With Gemma 2, Google wants to set new standards in AI models

Google has unveiled Gemma 2, the latest version of its suite of powerful and efficient AI models for researchers and developers. Designed for fast and cost-effective inference, these new models developed by DeepMind set new standards for performance.

What you must remember :

Gemma 2 outperforms similar sized models, including the 27B which competes with models twice its size.
This suite is designed to run efficiently on common GPUs and TPUs, significantly reducing deployment costs.
It is compatible with major AI frameworks and available under a commercially-friendly license.
It includes advances in security and tools for responsible AI development.

A new open model standard focused on efficiency and performance

In its official publication, Google praises the merits of Gemma 2 which will offer exceptional performance with its 9B and 27B models.

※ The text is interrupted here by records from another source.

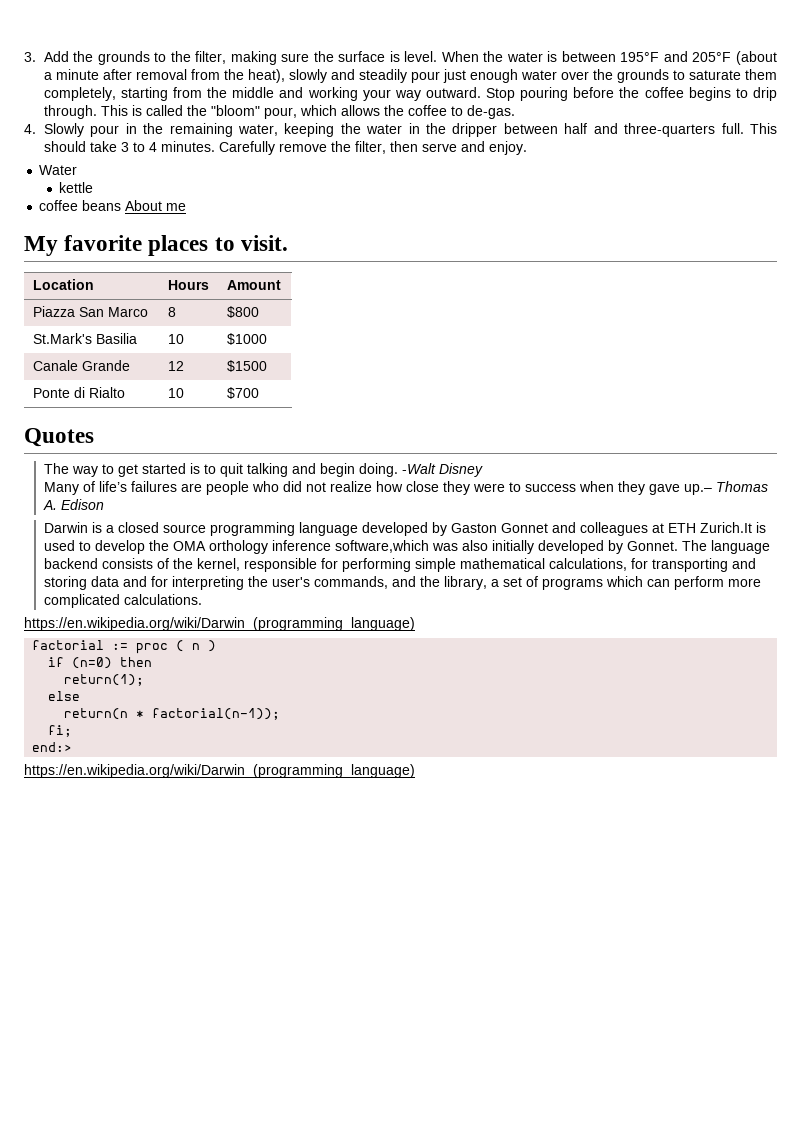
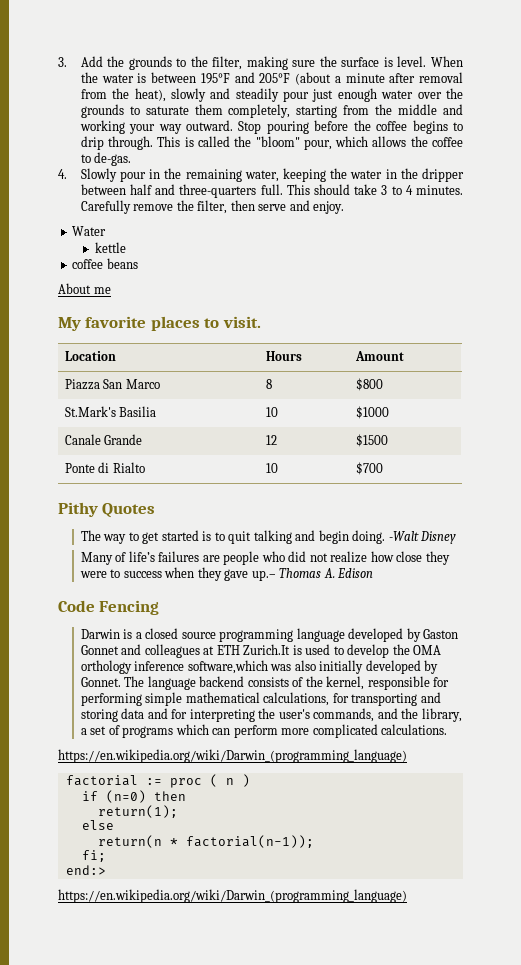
- coffee beans About me
+ coffee beans
+ About me
- Quotes
+ Pithy Quotes
+ Code Fencing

More specifically, the model 27B (27 billion parameters) offers a competitive alternative to equivalent models more than twice its size. For his part, the model 9B (9 billion parameters) outperforms competitors like the Llama 3 8B, setting new performance standards for its category.

The Model 27B is designed to run efficiently in full-precision inference on a single Google Cloud TPU host, an NVIDIA A100 80GB or H100 Tensor Core GPU. This specificity could allow the deployment of more accessible and economical AI.

Optimized for high inference speeds, Gemma 2 is designed to work with a wide variety of hardwarefrom laptops to cloud infrastructures. It is also possible to test it with Google AI Studio or with Gemma.cpp on a local CPU.

Gemma 2 will soon include a 2.6B parameter model, to further bridge the gap between lightweight accessibility and heavy performance.

Open Source AI and more responsible development

Note that Gemma 2 is available under licence « commercially-friendly »providing developers and researchers with the ability to share and commercialize their innovations. It is compatible with major AI frameworks such as Hugging Face, JAX, PyTorch, and TensorFlow via Keras 3.0, vLLM, Gemma.cpp, Llama.cpp, and Ollama. Gemma 2 is also optimized for NVIDIA TensioRT-LLM. Additionally, starting next month, Google Cloud users will be able to easily deploy and manage Gemma 2 on the Vertex AI development platform.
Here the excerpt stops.